燻製の種類: 温度で3つに分かれる。80℃以上で10〜40分の熱燻は熱源が要るがすぐできる。30〜80℃で1〜6時間の温燻はスモークウッドに直接火をつけるので熱源がいらない。15〜35℃で2週間から1か月かける冷燻は温度管理が難しく上級者向けだとして、始めるなら熱燻か温燻を勧めている。動画で作るのは短時間で仕上がる熱燻。

手順: 食材の水気をキッチンペーパーで拭き取ってから入れる。鍋にチップを入れ、強火で煙が上がったら弱火にして蓋をすると、10分ほどで色が付く。チーズは溶けて落ちるのでアルミホイルで皿を作る。鶏もも肉は下味を付けて水気を切り、冷蔵庫で15分寝かせてから15分燻し、そのあとフライパンで焼き上げている。醤油は香りを移すだけなので浅く広い皿に入れる。

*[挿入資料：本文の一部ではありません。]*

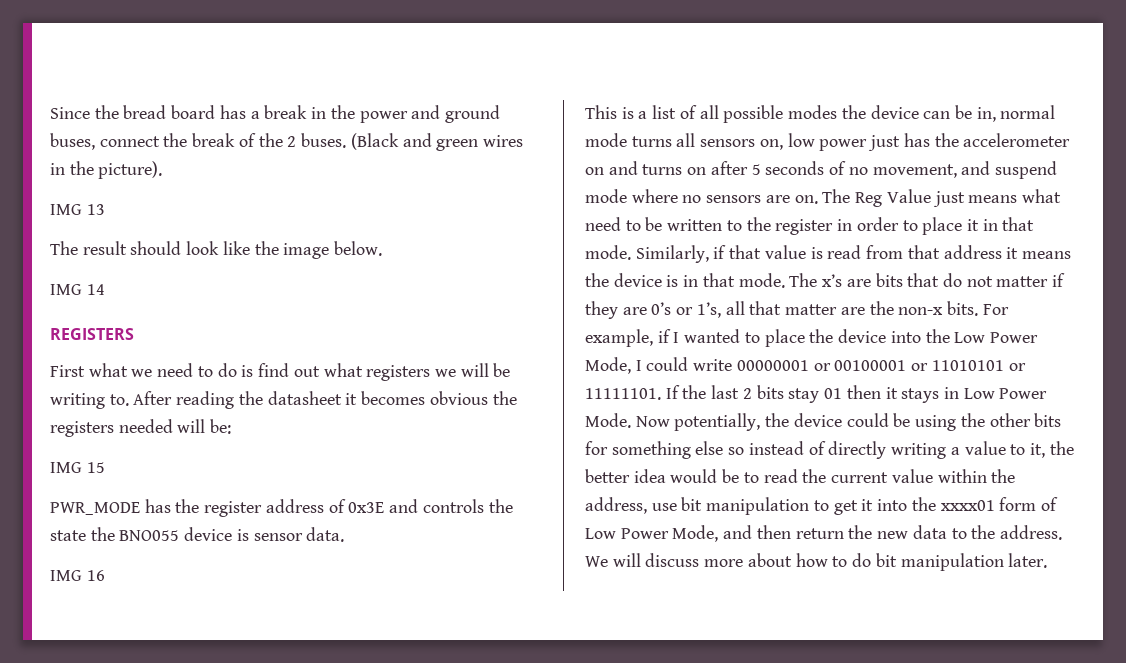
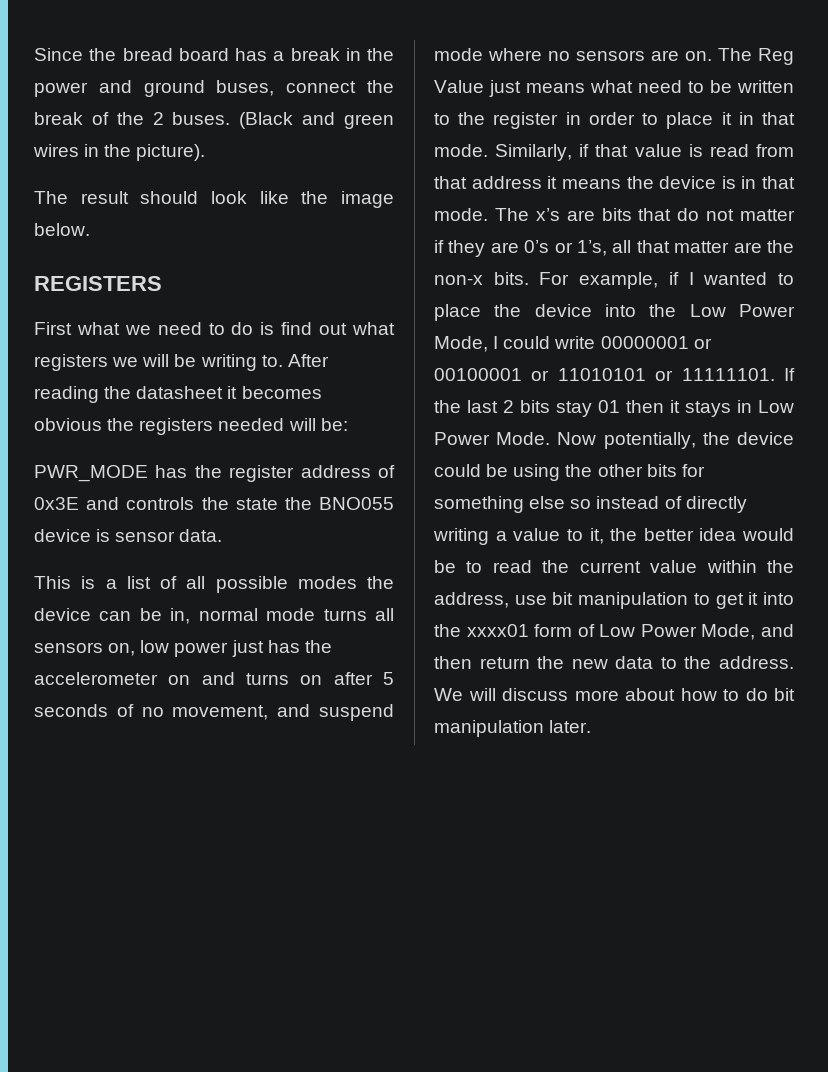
[50,204,105,215] // IMG 13 -> (206, 152) none
[50,284,105,295] // IMG 14 -> (90, 229) none
[50,462,105,473] // IMG 15 -> (348, 424) none
[50,570,105,581] // IMG 16 -> (223, 535) none

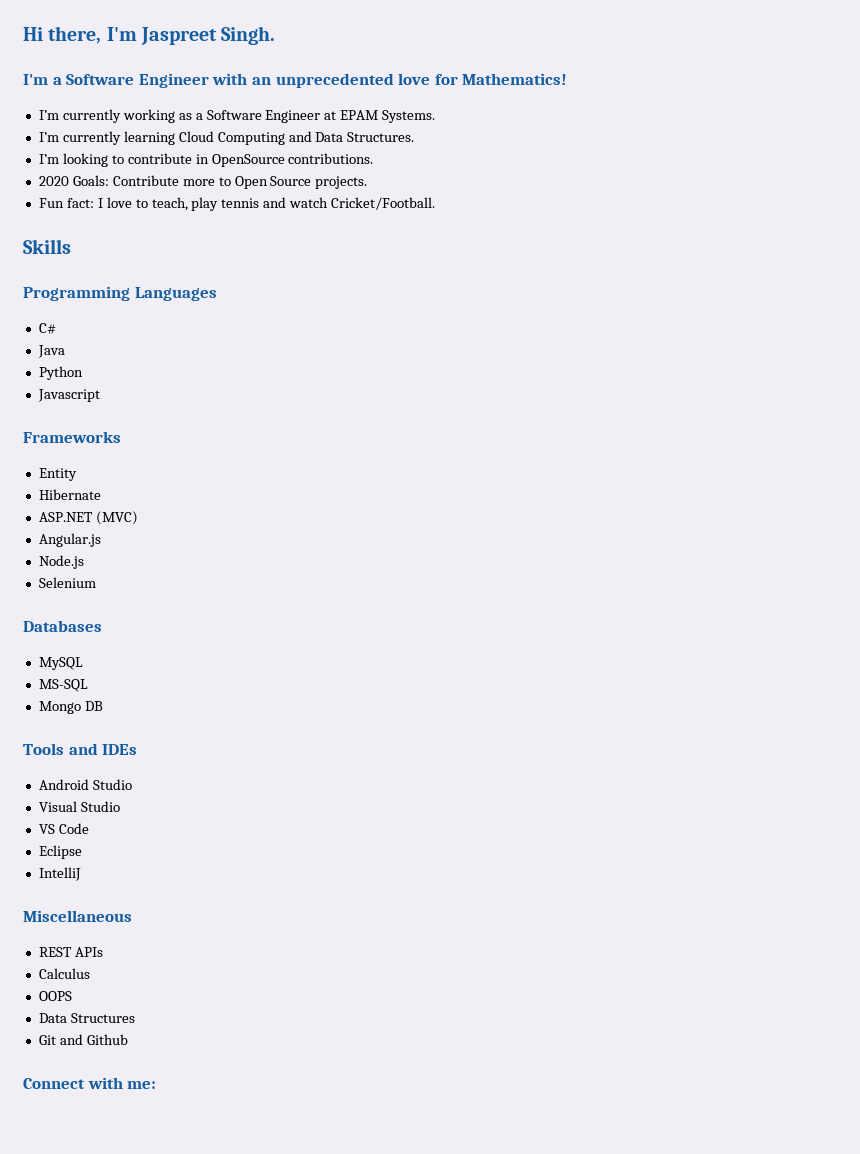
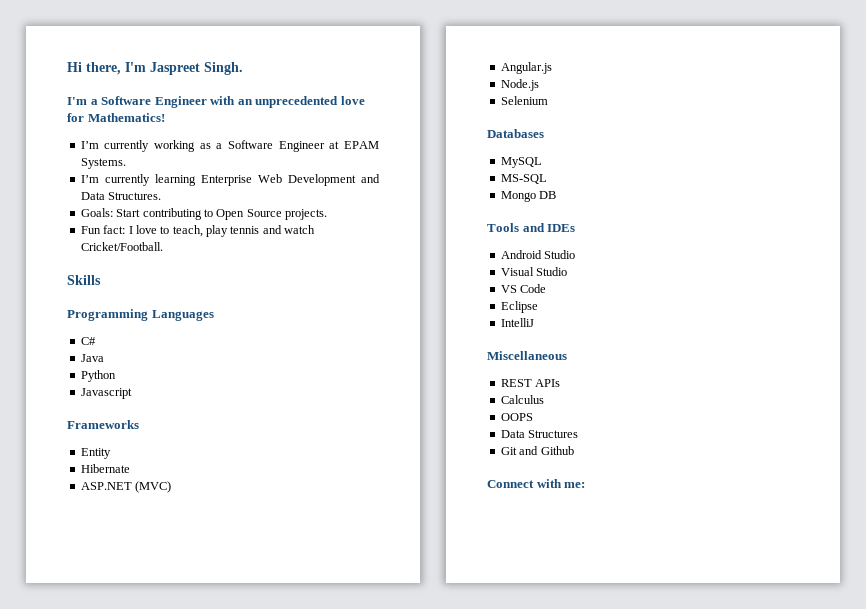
[178,131,285,145] Cloud Computing -> [200,174,356,186] Enterprise Web Development
[38,153,374,167] [38,175,215,186] I’m looking to contribute in OpenSource contributions. // 2020 Goals: Contribute more -> [80,208,202,220] Goals: Start contributing

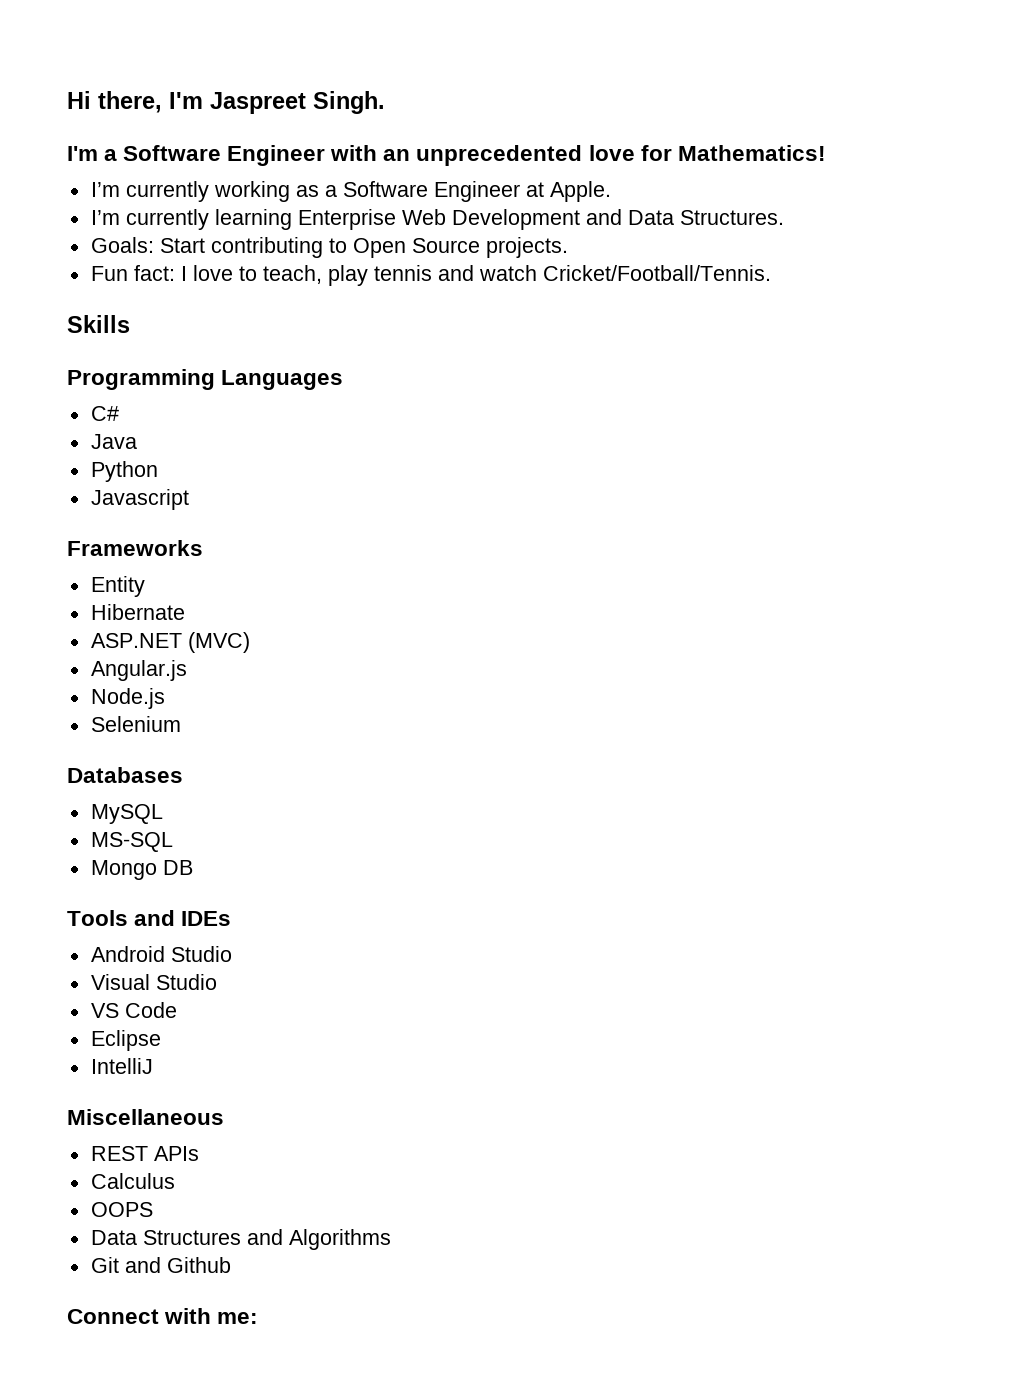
[344,141,379,149] [80,158,126,169] EPAM Systems. -> [549,181,611,202] Apple.
[80,242,163,251] Cricket/Football. -> [542,265,771,281] Cricket/Football/Tennis.
(579, 434) none -> [246,1229,391,1250] and Algorithms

選び方: 桜は香りが強くどんな食材にも合い、特に肉と魚に向くとしている。オニグルミのヒッコリーも肉魚向き。甘い香りのものは鶏や白身魚に合わせる。迷うなら広葉樹をブレンドしたチップから始めるとどの食材でも外さないという。煙さえ出れば素材は何でもよく、家にある茶葉や紅茶、コーヒー豆でも燻せると話し、香りを探すこと自体が楽しみだとしている。

注意: 火を止めた後もチップに火が残っているので必ず水をかけて消す。鍋の内側をアルミホイルで覆っておくと汚れも匂いも付きにくく、片付けが楽になる。家でやる場合は換気扇のフィルターに匂いが移るので、気になるなら交換する。近隣の迷惑にならない範囲で換気に気をつけるようにとも言い添えている。